• _Task statement_
Restate word for word the lines below that run from the one holding "Shunga - Orgasme" through the one holding "BUSY BEE ACTIVITY", inclusive. Pictures don't belong in the copy.

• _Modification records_
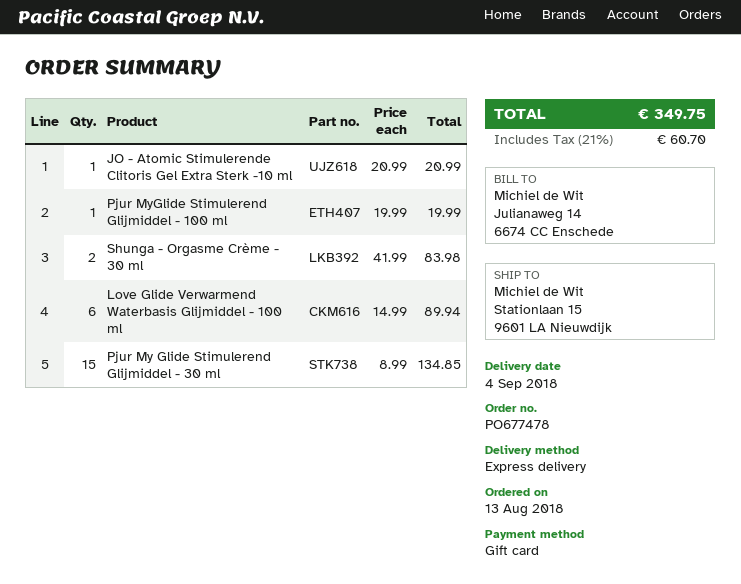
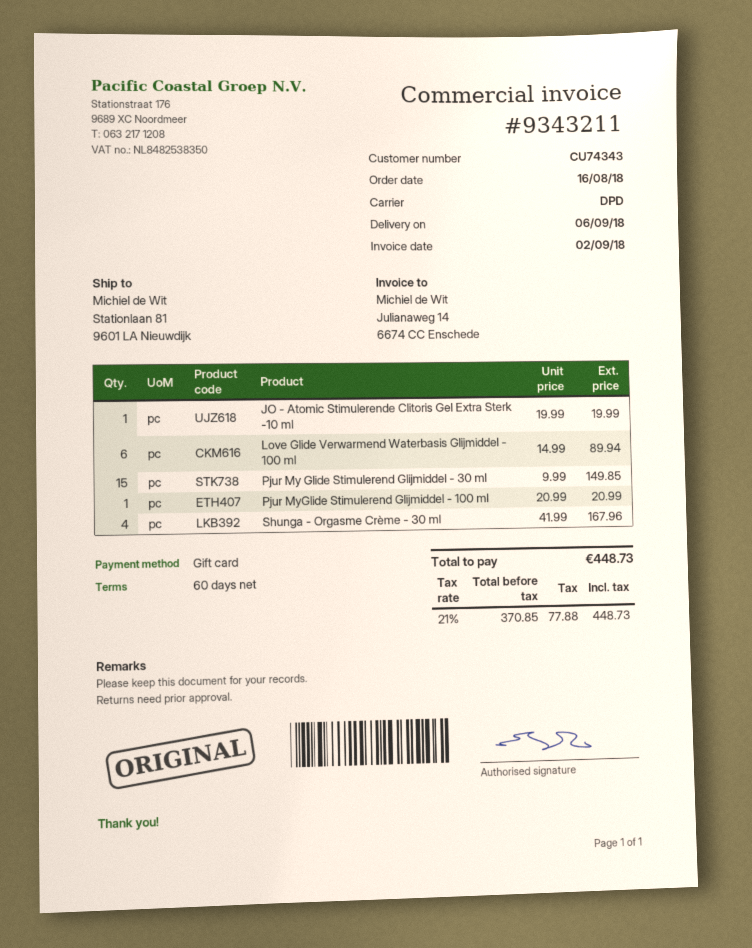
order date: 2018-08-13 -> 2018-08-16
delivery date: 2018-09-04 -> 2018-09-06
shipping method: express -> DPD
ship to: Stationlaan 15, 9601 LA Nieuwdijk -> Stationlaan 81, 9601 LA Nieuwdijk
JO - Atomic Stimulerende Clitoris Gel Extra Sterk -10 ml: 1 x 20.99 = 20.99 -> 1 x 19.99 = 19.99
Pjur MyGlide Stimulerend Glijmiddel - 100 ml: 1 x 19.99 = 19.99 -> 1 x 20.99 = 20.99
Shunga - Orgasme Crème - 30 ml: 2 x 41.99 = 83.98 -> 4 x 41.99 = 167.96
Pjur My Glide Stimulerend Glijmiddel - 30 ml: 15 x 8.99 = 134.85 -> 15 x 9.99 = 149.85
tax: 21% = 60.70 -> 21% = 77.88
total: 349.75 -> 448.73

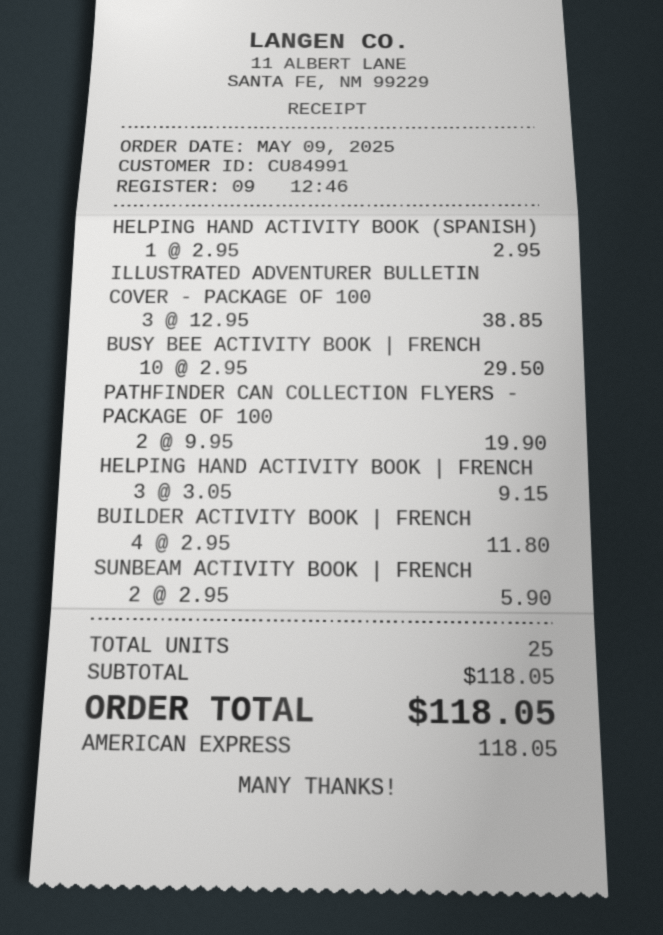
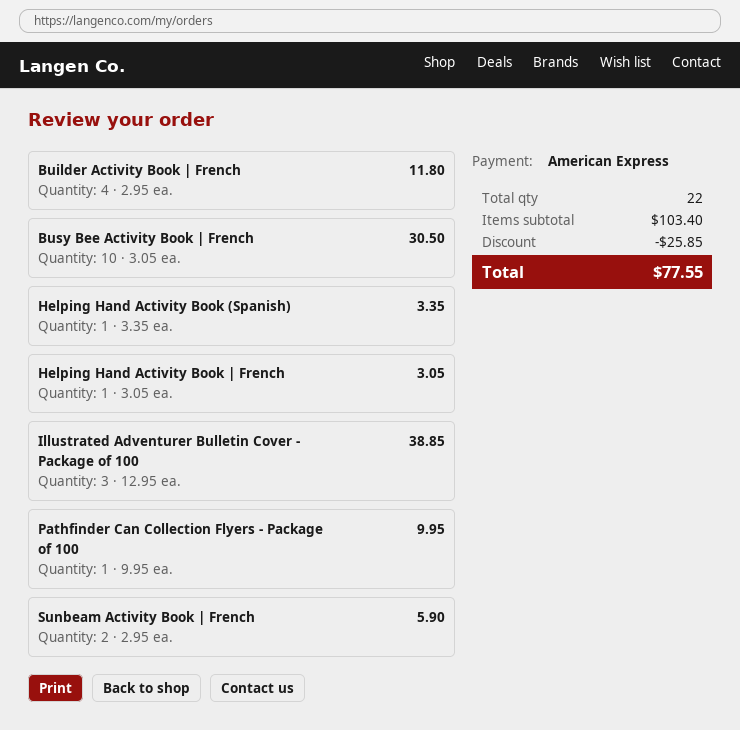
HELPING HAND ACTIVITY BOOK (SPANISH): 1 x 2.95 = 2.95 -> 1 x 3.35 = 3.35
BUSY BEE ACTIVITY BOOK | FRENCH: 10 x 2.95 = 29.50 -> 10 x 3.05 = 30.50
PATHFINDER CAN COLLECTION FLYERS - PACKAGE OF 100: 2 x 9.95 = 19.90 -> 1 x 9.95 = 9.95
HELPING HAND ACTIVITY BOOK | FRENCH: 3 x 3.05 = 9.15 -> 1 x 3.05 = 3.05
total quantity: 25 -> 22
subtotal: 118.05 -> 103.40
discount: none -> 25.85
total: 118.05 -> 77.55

--

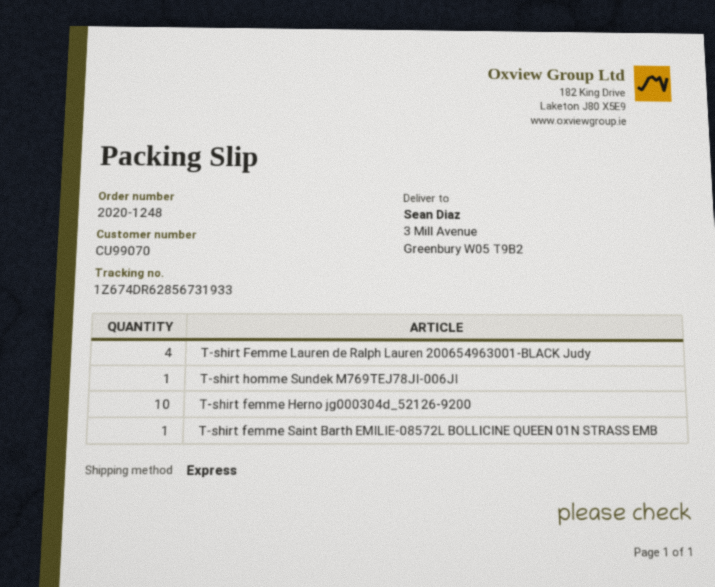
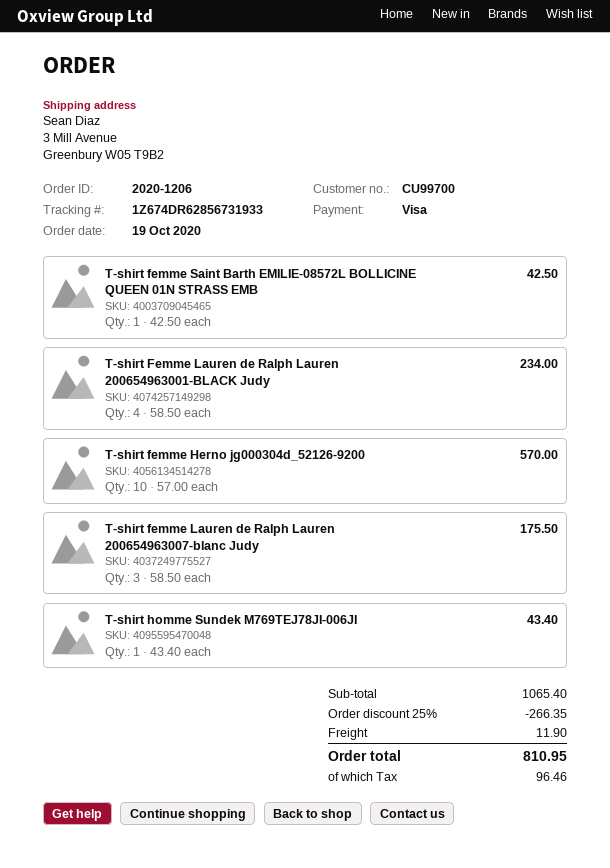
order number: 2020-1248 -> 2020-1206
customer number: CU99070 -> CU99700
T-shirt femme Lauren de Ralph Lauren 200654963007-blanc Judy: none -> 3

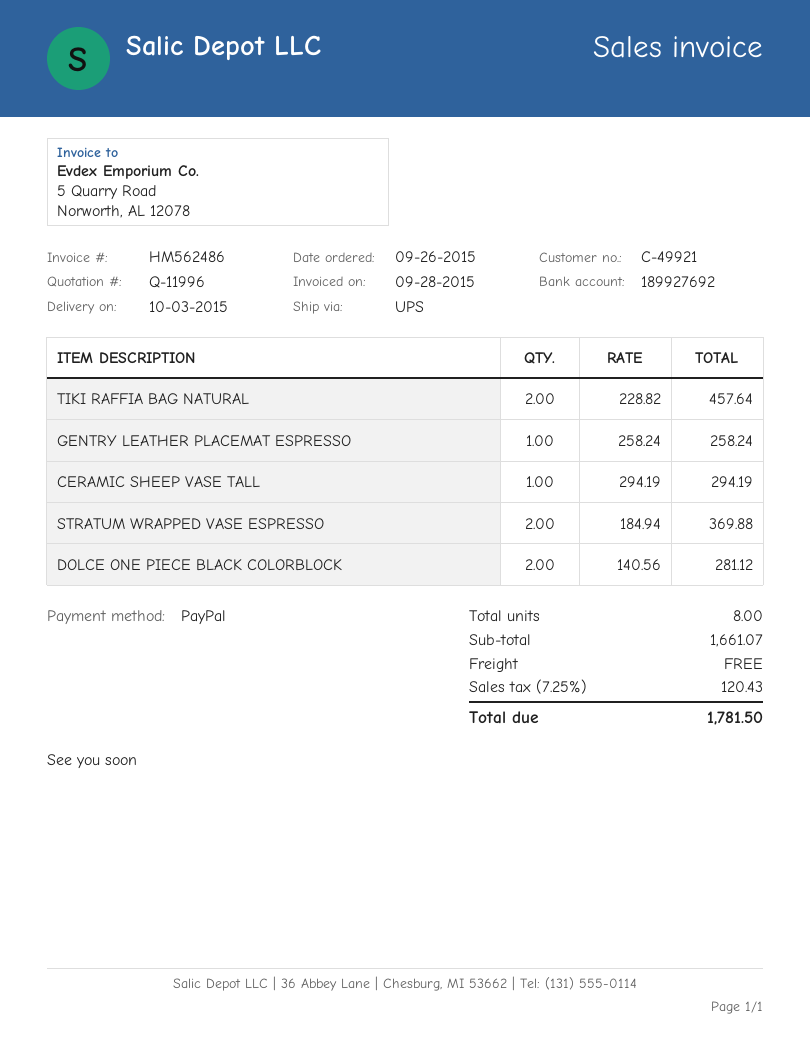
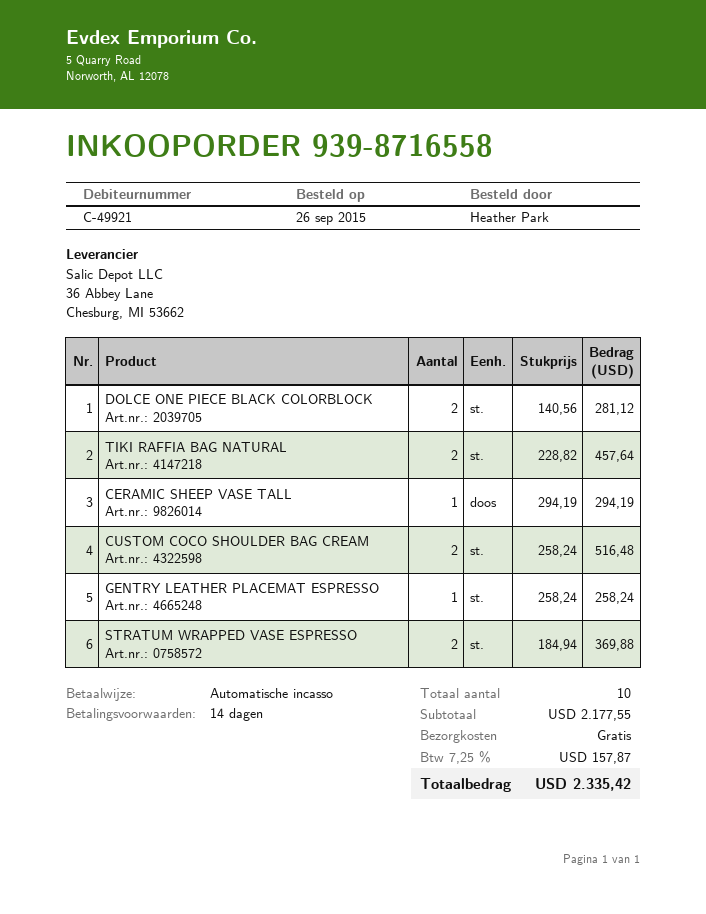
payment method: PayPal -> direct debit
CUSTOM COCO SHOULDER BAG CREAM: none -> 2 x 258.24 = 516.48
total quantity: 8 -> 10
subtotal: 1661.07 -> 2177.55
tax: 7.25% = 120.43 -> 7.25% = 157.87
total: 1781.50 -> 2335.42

• _Answer box_
Shunga - Orgasme Crème - 30 ml: 2 x 41.99 = 83.98 -> 4 x 41.99 = 167.96
Pjur My Glide Stimulerend Glijmiddel - 30 ml: 15 x 8.99 = 134.85 -> 15 x 9.99 = 149.85
tax: 21% = 60.70 -> 21% = 77.88
total: 349.75 -> 448.73

HELPING HAND ACTIVITY BOOK (SPANISH): 1 x 2.95 = 2.95 -> 1 x 3.35 = 3.35
BUSY BEE ACTIVITY BOOK | FRENCH: 10 x 2.95 = 29.50 -> 10 x 3.05 = 30.50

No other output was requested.